We will analyse the problem along three dimensions, namely with respect to: (i) the different AI phases (data collection, preparation, model training, and model execution), (ii) the actual AI techniques which can exhibit different robustness issues at different phases; and, (iii) the underlying data which can be used at different levels of abstraction, depending on the specific application (for example KGs are very useful in corporate applications while LLMs are successful for applications involving human-machine interactions). The approach will also be three-fold and spiral: once the individual solutions for Objective 1 and Objective 2 are developed, selected solutions will be integrated together and evaluated using appropriate metrics, and finally, the individual solutions will be revised accordingly. Hence, while the design will follow a bottom-up approach, starting from the specific ML techniques and types of data, the results, however, will be analysed and interpreted top-down, aimed at providing the general methodology mentioned above. The ultimate goal is to produce guidelines towards building robust and human-centric AI systems effectively.
Ambition 5
Objective 6: Promote broad awareness / adoption of TRUMAN findings and solutions
Throughout TRUMAN’s duration, its research topics and results addressing the innovation challenge of the call will continuously be publicised and promoted to raise awareness about the requirements of Trustworthy AI covering all the aspects of robustness (security, privacy, and fairness).

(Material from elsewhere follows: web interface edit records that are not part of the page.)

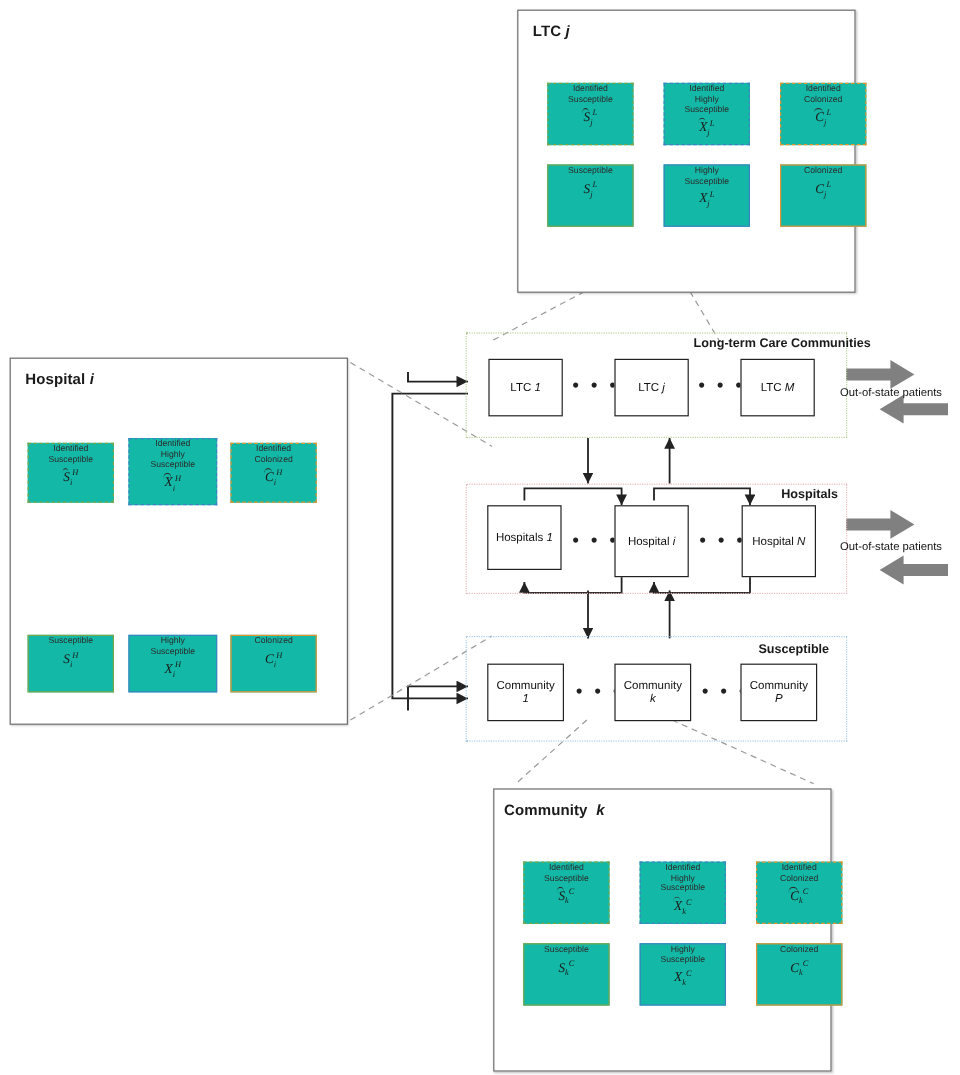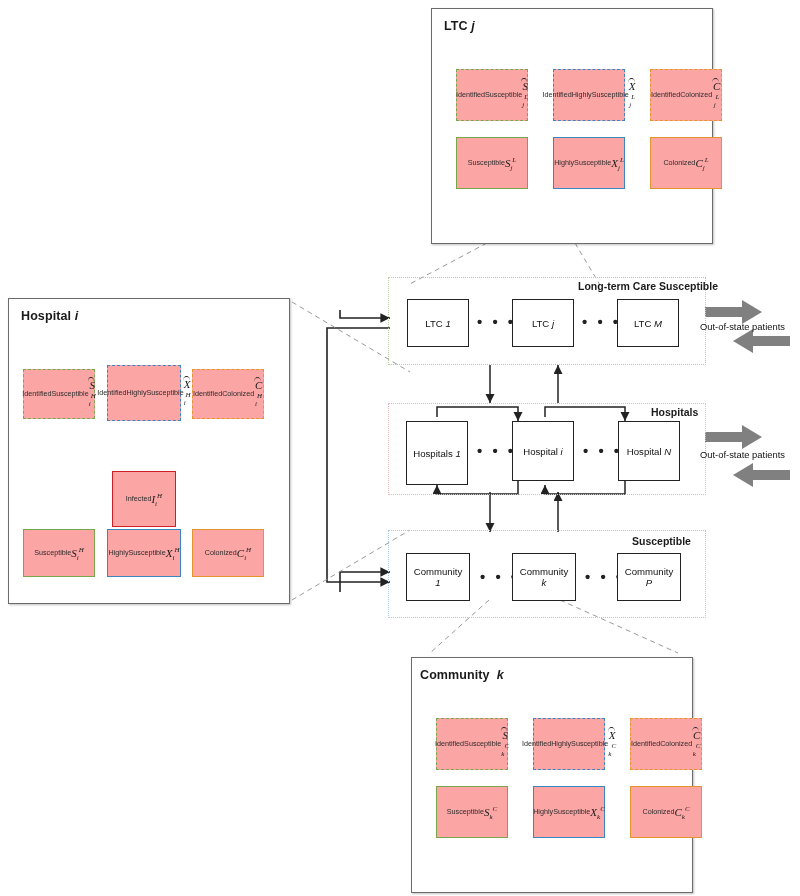--- a/index.html
+++ b/index.html
@@ -4,22 +4,22 @@
 <style>
   html,body{margin:0;padding:0;background:#ffffff;}
   body{width:800px;height:896px;position:relative;overflow:hidden;
        font-family:"Liberation Sans","DejaVu Sans",sans-serif;color:#1a1a1a;}
   
   .detail-panel{position:absolute;background:#ffffff;border:1.5px solid #6b6b6b;
                 box-shadow:1px 1px 2px rgba(0,0,0,.25);}
   .panel-title{position:absolute;font-weight:bold;font-size:12.5px;letter-spacing:.1px;}
   .panel-title i{font-style:italic;}
   
-  .cbox{position:absolute;background:#fca5a5;display:flex;flex-direction:row;
-        align-items:center;justify-content:center;text-align:center;box-sizing:border-box;}
+  .cbox{position:absolute;background:#14b8a6;display:flex;flex-direction:column;
+        align-items:center;text-align:center;box-sizing:border-box;}
   .cbox .lbl{font-size:7.2px;line-height:8.6px;color:#2b2b2b;}
   .cbox .sym{font-family:"Liberation Serif","DejaVu Serif",serif;font-style:italic;
              font-size:11px;line-height:11px;margin-top:2px;position:relative;}
   .cbox .sym sub{font-size:7px;font-style:italic;}
   .cbox .sym sup{font-size:7px;font-style:italic;}
   .hatop{position:relative;display:inline-block;}
   .hatop::before{content:"";position:absolute;left:-1px;right:1px;top:-3px;height:4px;
      border-top:1px solid #2b2b2b;border-radius:50%/100% 100% 0 0;}
   .solid-g{border:1.6px solid #79a64b;}
   .solid-b{border:1.6px solid #3c84c2;}
@@ -214,24 +214,20 @@
     <span class="lbl">Highly</span>
     <span class="lbl">Susceptible</span>
     <span class="sym"><span class="hatop"><span>X</span></span><sub>i</sub><sup>H</sup></span>
   </div>
   <div class="cbox dash-o" style="left:183px;top:70px;width:72px;height:50px;">
     <span class="lbl">Identified</span>
     <span class="lbl">Colonized</span>
     <span class="sym"><span class="hatop"><span>C</span></span><sub>i</sub><sup>H</sup></span>
   </div>
 
-  <div class="cbox solid-r" style="left:103px;top:172px;width:64px;height:56px;">
-    <span class="lbl">Infected</span>
-    <span class="sym"><span>I</span><sub>i</sub><sup>H</sup></span>
-  </div>
 
   <div class="cbox solid-g" style="left:14px;top:230px;width:72px;height:48px;">
     <span class="lbl">Susceptible</span>
     <span class="sym"><span>S</span><sub>i</sub><sup>H</sup></span>
   </div>
   <div class="cbox solid-b" style="left:98px;top:230px;width:74px;height:48px;">
     <span class="lbl">Highly</span>
     <span class="lbl">Susceptible</span>
     <span class="sym"><span>X</span><sub>i</sub><sup>H</sup></span>
   </div>
@@ -273,37 +269,37 @@
     <span class="lbl">Susceptible</span>
     <span class="sym"><span>X</span><sub>k</sub><sup>C</sup></span>
   </div>
   <div class="cbox solid-o" style="left:218px;top:128px;width:72px;height:52px;">
     <span class="lbl">Colonized</span>
     <span class="sym"><span>C</span><sub>k</sub><sup>C</sup></span>
   </div>
 </div>
 
 <div class="group-panel gp-ltc" style="left:388px;top:277px;width:318px;height:88px;"></div>
-<div class="group-title" style="left:578px;top:280px;">Long-term Care Susceptible</div>
+<div class="group-title" style="left:578px;top:280px;">Long-term Care Communities</div>
 <div class="nbox" style="left:407px;top:299px;width:62px;height:48px;">
   <span>LTC</span>&nbsp;<i>1</i>
 </div>
 <div class="dots" style="left:477px;top:313px;">• • •</div>
 <div class="nbox" style="left:512px;top:299px;width:62px;height:48px;">
   <span>LTC</span>&nbsp;<i>j</i>
 </div>
 <div class="dots" style="left:582px;top:313px;">• • •</div>
 <div class="nbox" style="left:617px;top:299px;width:62px;height:48px;">
   <span>LTC</span>&nbsp;<i>M</i>
 </div>
 <div class="oos-label" style="left:700px;top:321px;">Out-of-state patients</div>
 
 <div class="group-panel gp-hosp" style="left:388px;top:403px;width:318px;height:92px;"></div>
 <div class="group-title" style="left:651px;top:406px;">Hospitals</div>
-<div class="nbox" style="left:406px;top:421px;width:62px;height:64px;">
+<div class="nbox" style="left:406px;top:421px;width:62px;height:54px;">
   <span><span>Hospitals</span>&nbsp;<i>1</i></span>
 </div>
 <div class="dots" style="left:477px;top:442px;">• • •</div>
 <div class="nbox" style="left:512px;top:421px;width:62px;height:60px;">
   <span><span>Hospital</span>&nbsp;<i>i</i></span>
 </div>
 <div class="dots" style="left:583px;top:442px;">• • •</div>
 <div class="nbox" style="left:618px;top:421px;width:62px;height:60px;">
   <span><span>Hospital</span>&nbsp;<i>N</i></span>
 </div>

This final objective will accommodate directions for ethics and privacy through various channels of dissemination tools such as publications, workshops, and organisation of events that have the potential of bringing different communities together. Among these communities, TRUMAN targets: (i) researchers in the various disciplines TRUMAN covers, including AI, security, privacy, ethics & law; industrial stakeholders; and the European R&D community. In particular, TRUMAN will seek collaboration with European projects within the same call as well as the HORIZON-CL4-2023-HUMAN-01-04 and HORIZON-CL4-2023-HUMAN-01-03 ones. Communication and dissemination activities will be performed in parallel with the technical and theoretical work with project management to efficiently coordinate the various activities concerned with knowledge transfer.